İşgalci, sömürgeci ve ırkçı bir ideoloji olan ateist Siyonizm elli yılı aşkın bir süredir Ortadoğu’da kan dökmektedir. Ne var ki özellikle Batı dünyasında ateist Siyonizm gerçek anlamı ile tanınmamakta, bu Allah'sız ideolojinin gerçek planı bilinmemektedir. Batı’da çoğu insan –yanlış bilgilendirmenin etkisiyle- Siyonizmin, Yahudilere bağımsız bir yurt sağlamayı hedefleyen masum bir ideoloji olduğunu düşünür, hatta bu nedenle kimi insanlar söz konusu ideolojiye sempati ile yaklaşırlar. Oysa günümüzde Siyonizm iki farklı şekilde görülmektedir. Bunlardan ilki, İsrail'de huzur ve barış içinde, Müslümanlarla birlikte yaşamak isteyen, güvenlik arayan, dedelerinin topraklarında ibadet edip, ticaret yapıp varlıklarını sürdürmek isteyen, dindar Yahudi halkının düşüncesi olan Siyonizm'dir. Ve Müslümanlar tüm bunlarn Yahudilerin en doğal hakkı olduğunu düşünmektedir. Yahudi halkının, atalarının topraklarında güven ve huzur içinde yaşamaları, ticaretle uğraşmaları, Allah'ı anmaları, sinagoglarında hür olarak ibadetlerini yapmaları, kısaca diledikleri gibi burada yaşamaları ve yerleşmeleri Müslümanları rahatsız edecek bir durum değildir. Tam tersine tarih boyunca Yahudilere karşılaştıkları çile ve zorluklarda, onlara varlıklarını devam ettirme imkanı tanıyan, onları barındırıp kollayan hep Müslümanlar olmuştur.

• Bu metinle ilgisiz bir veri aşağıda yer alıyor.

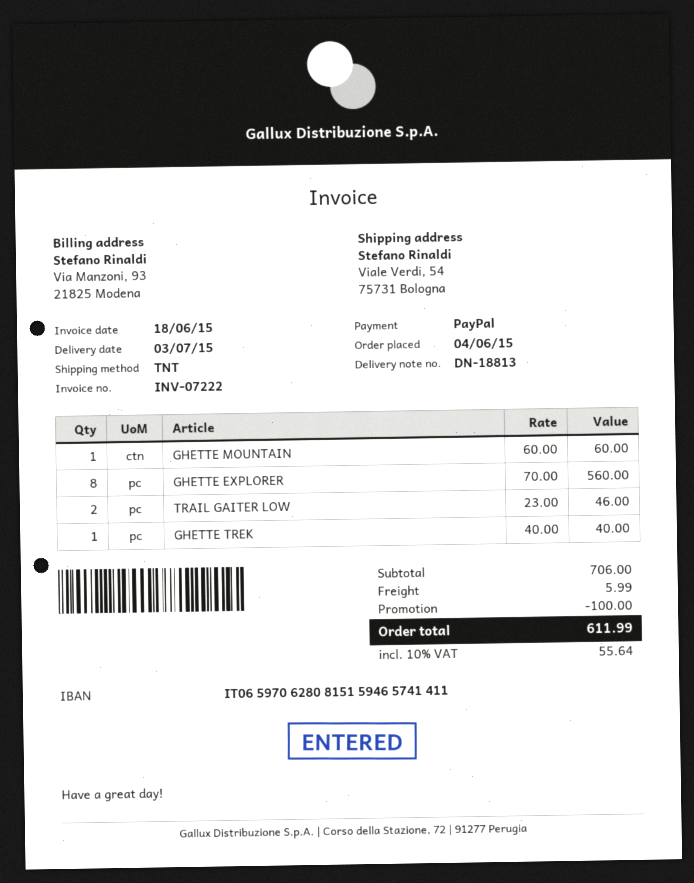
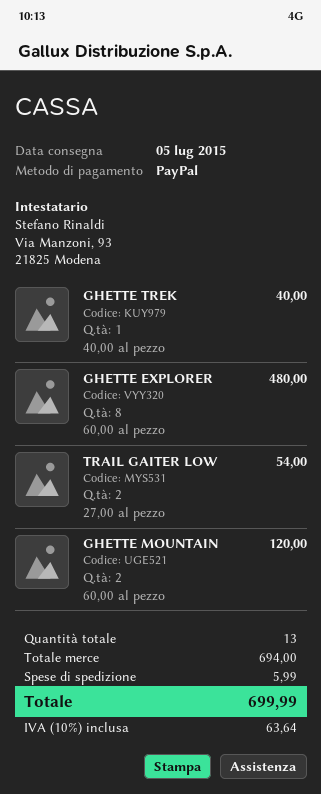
delivery date: 2015-07-03 -> 2015-07-05
GHETTE MOUNTAIN: 1 x 60.00 = 60.00 -> 2 x 60.00 = 120.00
GHETTE EXPLORER: 8 x 70.00 = 560.00 -> 8 x 60.00 = 480.00
TRAIL GAITER LOW: 2 x 23.00 = 46.00 -> 2 x 27.00 = 54.00
subtotal: 706.00 -> 694.00
discount: 100.00 -> none
tax: 10% = 55.64 -> 10% = 63.64
total: 611.99 -> 699.99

Üzerinde durulması ve sakınılması gereken ise, "dinsiz, Allah'sız Siyonizm"dir. Allah'ın varlığını inkar eden, materyalist, Darwinist anlayışı teşvik ederek dinsizlik propagandası yapan, ateist Siyonizm, sadece Müslümanlar ve Hıristiyanlar için değil, dindar Yahudiler için de tehlikedir. Ateist Siyonizm, barışa, huzura, güzel ahlaka karşı mücadele vermekte; sürekli fitne, kargaşa çıkarmakta, kan dökmektedir.
Bir kısım Siyonistlerin Yahudilere bir vatan sağlamayı hedefledikleri ve bu yönde mücadele verdikleri doğrudur. Ancak bu mücadele, ateist Siyonistlerce tarihin belki de en acımasız, en zalim yöntemlerinin kullanıldığı haksız bir mücadeleye dönüşmüştür. 19. yüzyılda gelişen Siyonizm, Yahudilere bir yurt sağlamak amacı ile yola çıkmış, bunun için Yahudiler tarafından da kutsal kabul edilen Filistin topraklarını seçmiştir. Buraya kadar makul ve meşru olan bu hedef, Filistin'de yaşayan Müslüman Arap halkın yok sayılması ile birlikte, acımasız bir kolonileştirme ve etnik temizlik projesine dönüşmüştür. Bu dönemde ateist Siyonistlerin en sık kullandıkları “topraksız bir halk için halksız bir toprak” sloganı, gerçek dışı bir propagandadır. Çünkü o dönemde ne Yahudiler topraksızdır, ne de Filistin toprakları halksız. Ateist Siyonistlerin Filistin’e başlattıkları göç hareketi, Ortadoğu’da kargaşanın da başlangıcı olmuştur. Çünkü ateist Siyonistler yeni geldikleri bu topraklarda, bölgenin halkı ile birarada yaşamak yerine, onları evlerinden çıkarmış, yurtlarından sürmüşlerdir. Ateist Siyonistlerin kendileri için bir vatan edinme hedefleri, milyonlarca insanın vatansız kalmasına neden olmuştur.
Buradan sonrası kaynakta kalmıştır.